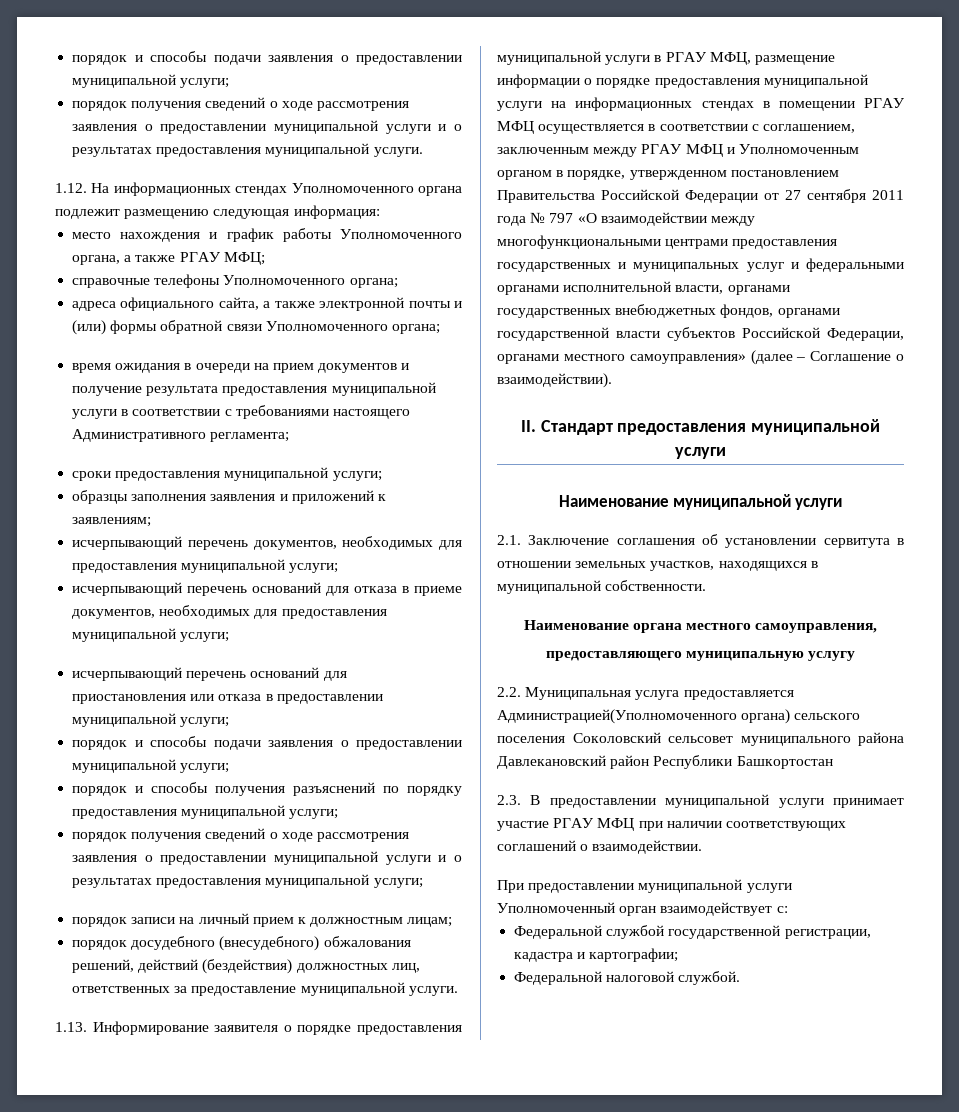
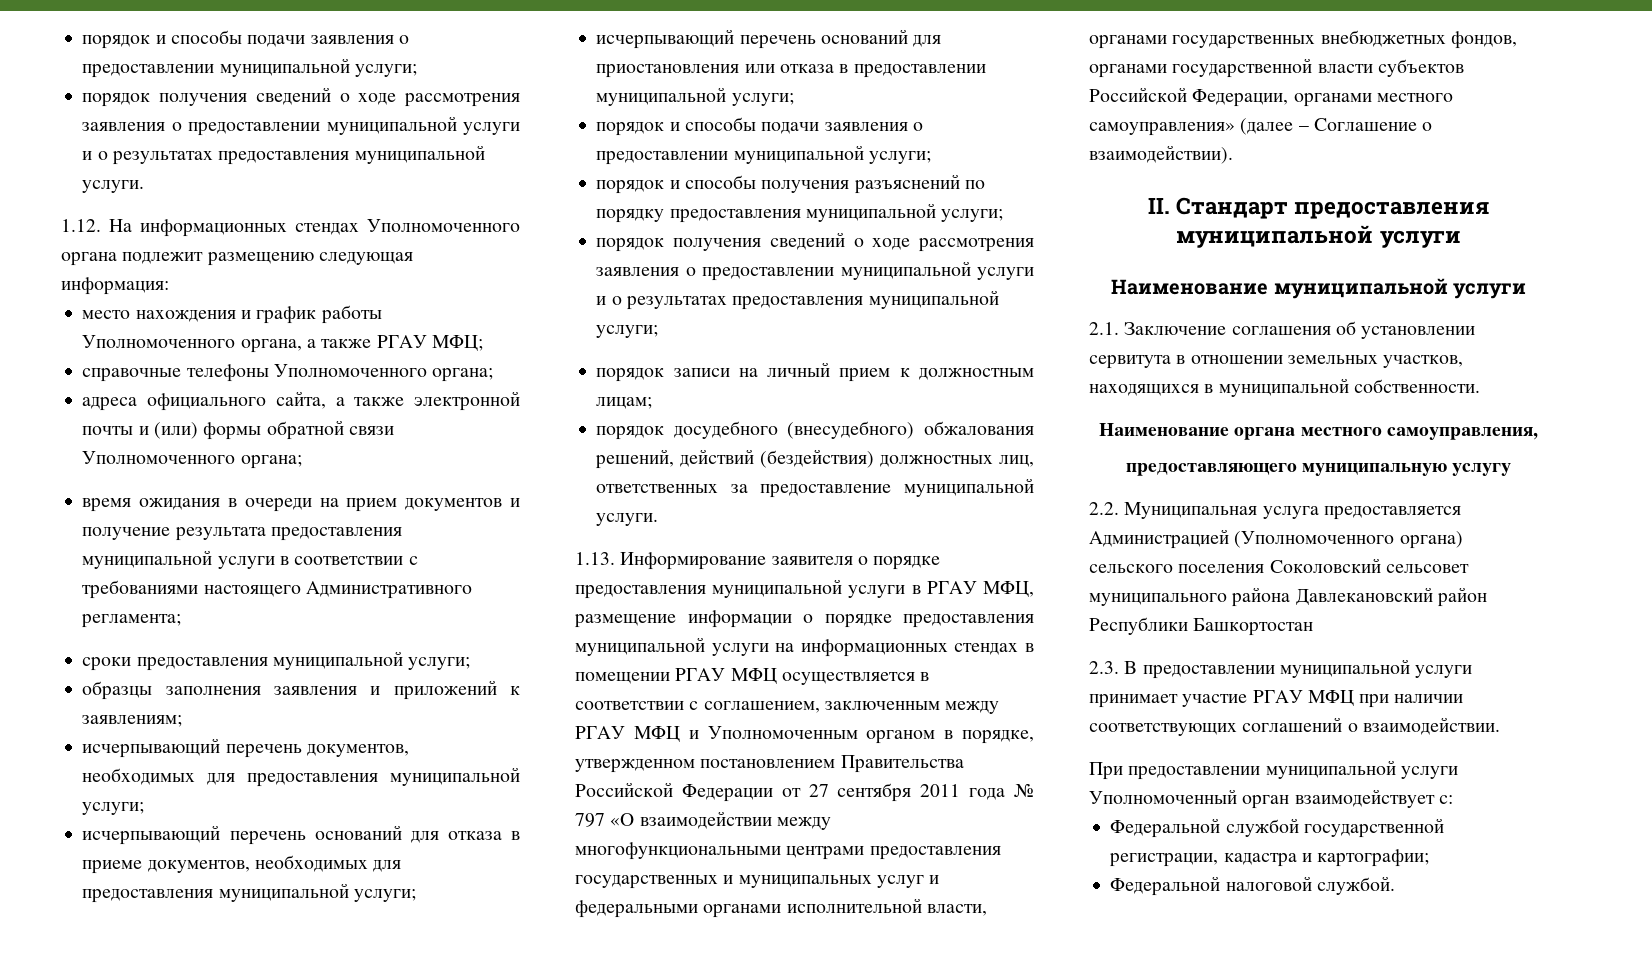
- 2.2. Муниципальная услуга предоставляется Администрацией(Уполномоченного органа) сельского поселения Соколовский сельсовет муниципального района Давлекановский район Республики Башкортостан
+ 2.2. Муниципальная услуга предоставляется Администрацией (Уполномоченного органа) сельского поселения Соколовский сельсовет муниципального района Давлекановский район Республики Башкортостан

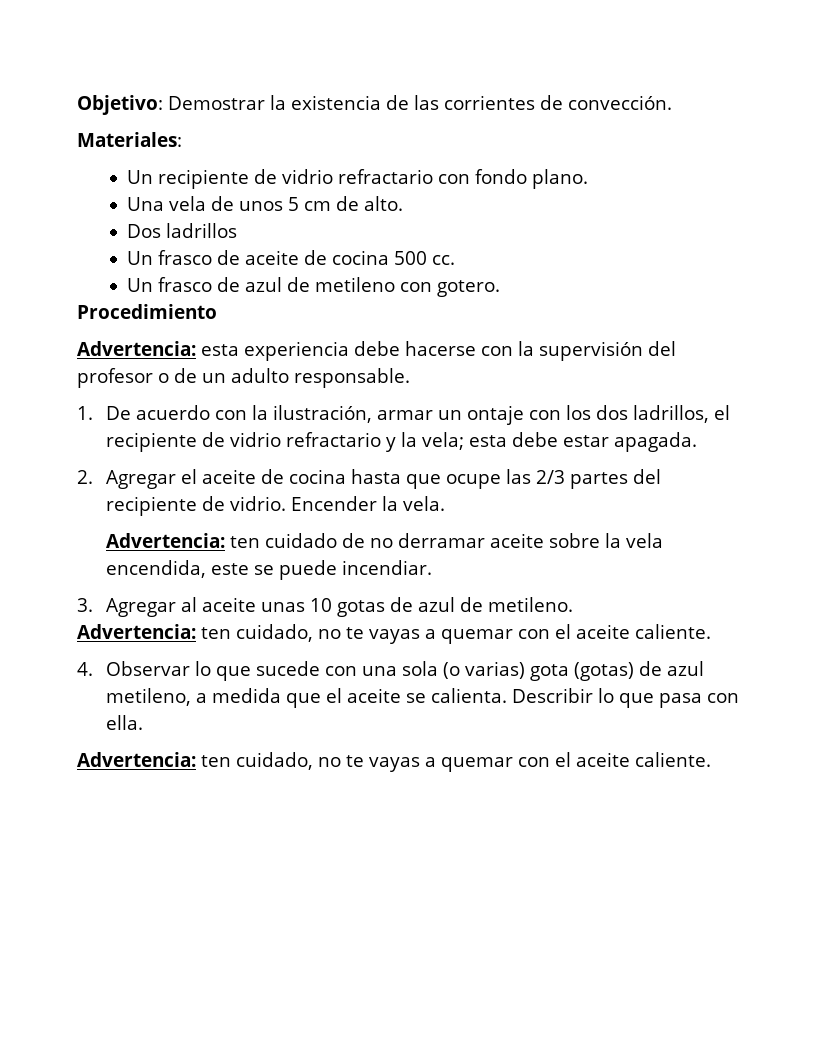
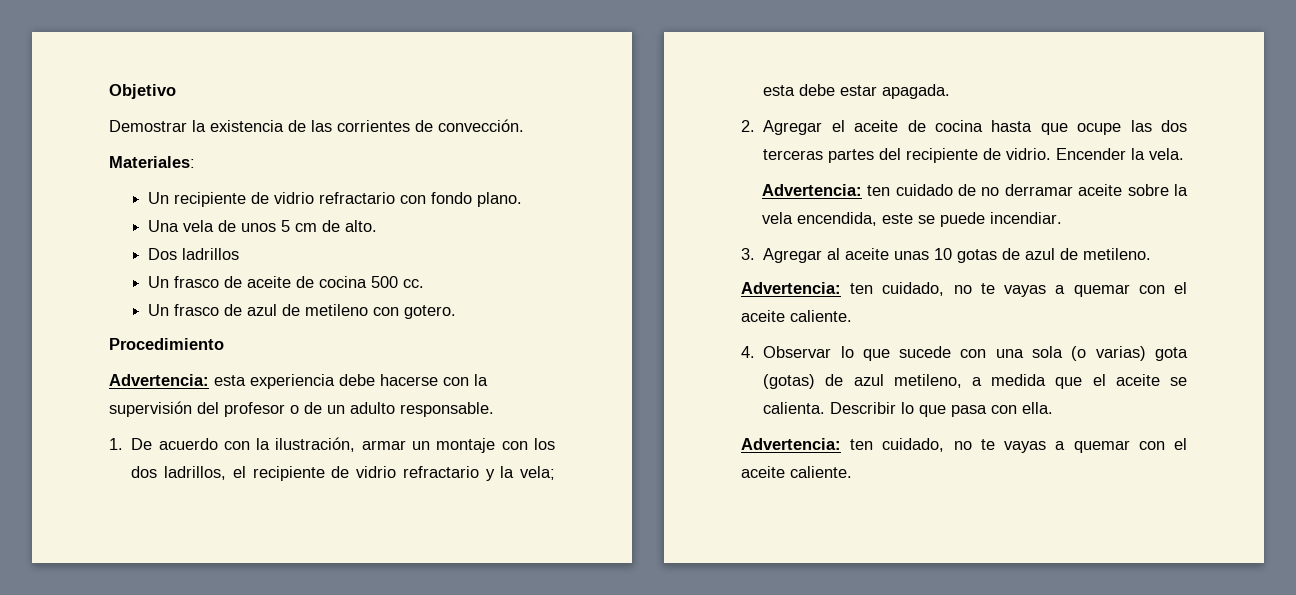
- Objetivo: Demostrar la existencia de las corrientes de convección.
+ Objetivo
+ Demostrar la existencia de las corrientes de convección.
- 1. De acuerdo con la ilustración, armar un ontaje con los dos ladrillos, el recipiente de vidrio refractario y la vela; esta debe estar apagada.
+ 1. De acuerdo con la ilustración, armar un montaje con los dos ladrillos, el recipiente de vidrio refractario y la vela; esta debe estar apagada.
- 2. Agregar el aceite de cocina hasta que ocupe las 2/3 partes del recipiente de vidrio.
+ 2. Agregar el aceite de cocina hasta que ocupe las dos terceras partes del recipiente de vidrio.

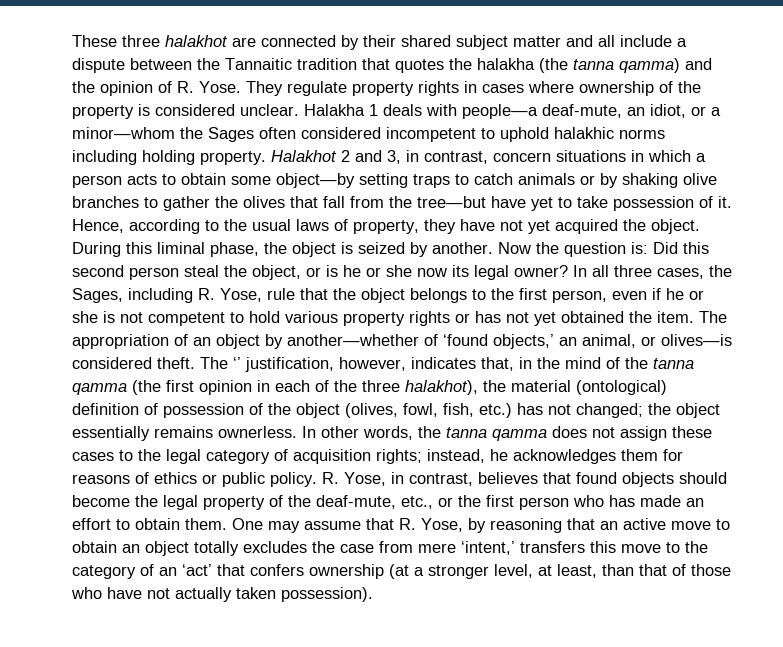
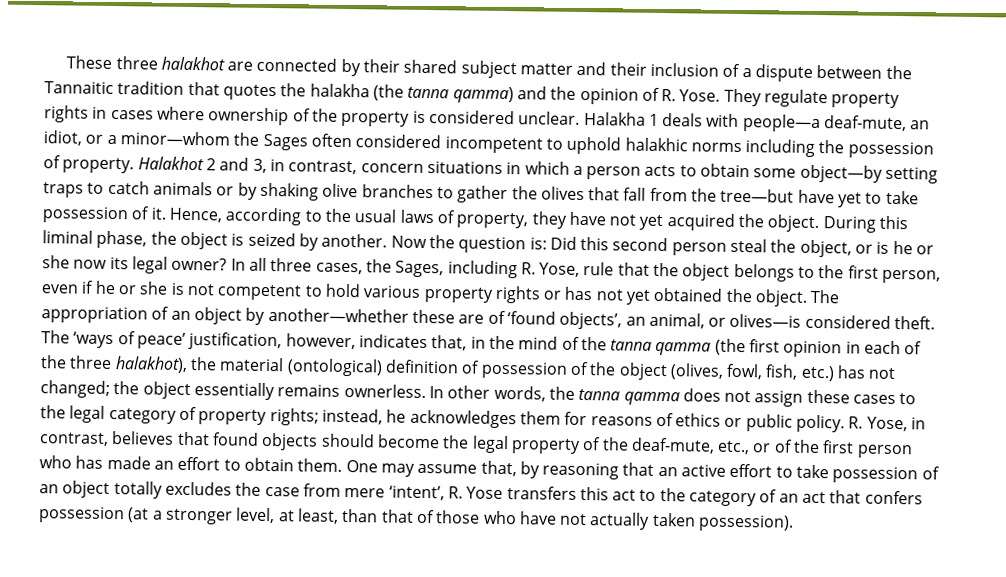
- These three halakhot are connected by their shared subject matter and all include a dispute between the Tannaitic tradition that quotes the halakha (the tanna qamma) and the opinion of R. Yose.
+ These three halakhot are connected by their shared subject matter and their inclusion of a dispute between the Tannaitic tradition that quotes the halakha (the tanna qamma) and the opinion of R. Yose.
- Halakha 1 deals with people—a deaf-mute, an idiot, or a minor—whom the Sages often considered incompetent to uphold halakhic norms including holding property.
+ Halakha 1 deals with people—a deaf-mute, an idiot, or a minor—whom the Sages often considered incompetent to uphold halakhic norms including the possession of property.
- In all three cases, the Sages, including R. Yose, rule that the object belongs to the first person, even if he or she is not competent to hold various property rights or has not yet obtained the item.
+ In all three cases, the Sages, including R. Yose, rule that the object belongs to the first person, even if he or she is not competent to hold various property rights or has not yet obtained the object.
- The appropriation of an object by another—whether of ‘found objects,’ an animal, or olives—is considered theft.
+ The appropriation of an object by another—whether these are of ‘found objects’, an animal, or olives—is considered theft.
- The ‘’ justification, however, indicates that, in the mind of the tanna qamma (the first opinion in each of the three halakhot), the material (ontological) definition of possession of the object (olives, fowl, fish, etc.) has not changed; the object essentially remains ownerless.
+ The ‘ways of peace’ justification, however, indicates that, in the mind of the tanna qamma (the first opinion in each of the three halakhot), the material (ontological) definition of possession of the object (olives, fowl, fish, etc.) has not changed; the object essentially remains ownerless.
- In other words, the tanna qamma does not assign these cases to the legal category of acquisition rights; instead, he acknowledges them for reasons of ethics or public policy.
+ In other words, the tanna qamma does not assign these cases to the legal category of property rights; instead, he acknowledges them for reasons of ethics or public policy.
- R. Yose, in contrast, believes that found objects should become the legal property of the deaf-mute, etc., or the first person who has made an effort to obtain them.
+ R. Yose, in contrast, believes that found objects should become the legal property of the deaf-mute, etc., or of the first person who has made an effort to obtain them.
- One may assume that R. Yose, by reasoning that an active move to obtain an object totally excludes the case from mere ‘intent,’ transfers this move to the category of an ‘act’ that confers ownership (at a stronger level, at least, than that of those who have not actually taken possession).
+ One may assume that, by reasoning that an active effort to take possession of an object totally excludes the case from mere ‘intent’, R. Yose transfers this act to the category of an act that confers possession (at a stronger level, at least, than that of those who have not actually taken possession).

-=-=-=-=-

### What the task asks:
All of the lines above should be retyped precisely, apart from the pictures.

### Task response:
- 2.2. Муниципальная услуга предоставляется Администрацией(Уполномоченного органа) сельского поселения Соколовский сельсовет муниципального района Давлекановский район Республики Башкортостан
+ 2.2. Муниципальная услуга предоставляется Администрацией (Уполномоченного органа) сельского поселения Соколовский сельсовет муниципального района Давлекановский район Республики Башкортостан

- Objetivo: Demostrar la existencia de las corrientes de convección.
+ Objetivo
+ Demostrar la existencia de las corrientes de convección.
- 1. De acuerdo con la ilustración, armar un ontaje con los dos ladrillos, el recipiente de vidrio refractario y la vela; esta debe estar apagada.
+ 1. De acuerdo con la ilustración, armar un montaje con los dos ladrillos, el recipiente de vidrio refractario y la vela; esta debe estar apagada.
- 2. Agregar el aceite de cocina hasta que ocupe las 2/3 partes del recipiente de vidrio.
+ 2. Agregar el aceite de cocina hasta que ocupe las dos terceras partes del recipiente de vidrio.

- These three halakhot are connected by their shared subject matter and all include a dispute between the Tannaitic tradition that quotes the halakha (the tanna qamma) and the opinion of R. Yose.
+ These three halakhot are connected by their shared subject matter and their inclusion of a dispute between the Tannaitic tradition that quotes the halakha (the tanna qamma) and the opinion of R. Yose.
- Halakha 1 deals with people—a deaf-mute, an idiot, or a minor—whom the Sages often considered incompetent to uphold halakhic norms including holding property.
+ Halakha 1 deals with people—a deaf-mute, an idiot, or a minor—whom the Sages often considered incompetent to uphold halakhic norms including the possession of property.
- In all three cases, the Sages, including R. Yose, rule that the object belongs to the first person, even if he or she is not competent to hold various property rights or has not yet obtained the item.
+ In all three cases, the Sages, including R. Yose, rule that the object belongs to the first person, even if he or she is not competent to hold various property rights or has not yet obtained the object.
- The appropriation of an object by another—whether of ‘found objects,’ an animal, or olives—is considered theft.
+ The appropriation of an object by another—whether these are of ‘found objects’, an animal, or olives—is considered theft.
- The ‘’ justification, however, indicates that, in the mind of the tanna qamma (the first opinion in each of the three halakhot), the material (ontological) definition of possession of the object (olives, fowl, fish, etc.) has not changed; the object essentially remains ownerless.
+ The ‘ways of peace’ justification, however, indicates that, in the mind of the tanna qamma (the first opinion in each of the three halakhot), the material (ontological) definition of possession of the object (olives, fowl, fish, etc.) has not changed; the object essentially remains ownerless.
- In other words, the tanna qamma does not assign these cases to the legal category of acquisition rights; instead, he acknowledges them for reasons of ethics or public policy.
+ In other words, the tanna qamma does not assign these cases to the legal category of property rights; instead, he acknowledges them for reasons of ethics or public policy.
- R. Yose, in contrast, believes that found objects should become the legal property of the deaf-mute, etc., or the first person who has made an effort to obtain them.
+ R. Yose, in contrast, believes that found objects should become the legal property of the deaf-mute, etc., or of the first person who has made an effort to obtain them.
- One may assume that R. Yose, by reasoning that an active move to obtain an object totally excludes the case from mere ‘intent,’ transfers this move to the category of an ‘act’ that confers ownership (at a stronger level, at least, than that of those who have not actually taken possession).
+ One may assume that, by reasoning that an active effort to take possession of an object totally excludes the case from mere ‘intent’, R. Yose transfers this act to the category of an act that confers possession (at a stronger level, at least, than that of those who have not actually taken possession).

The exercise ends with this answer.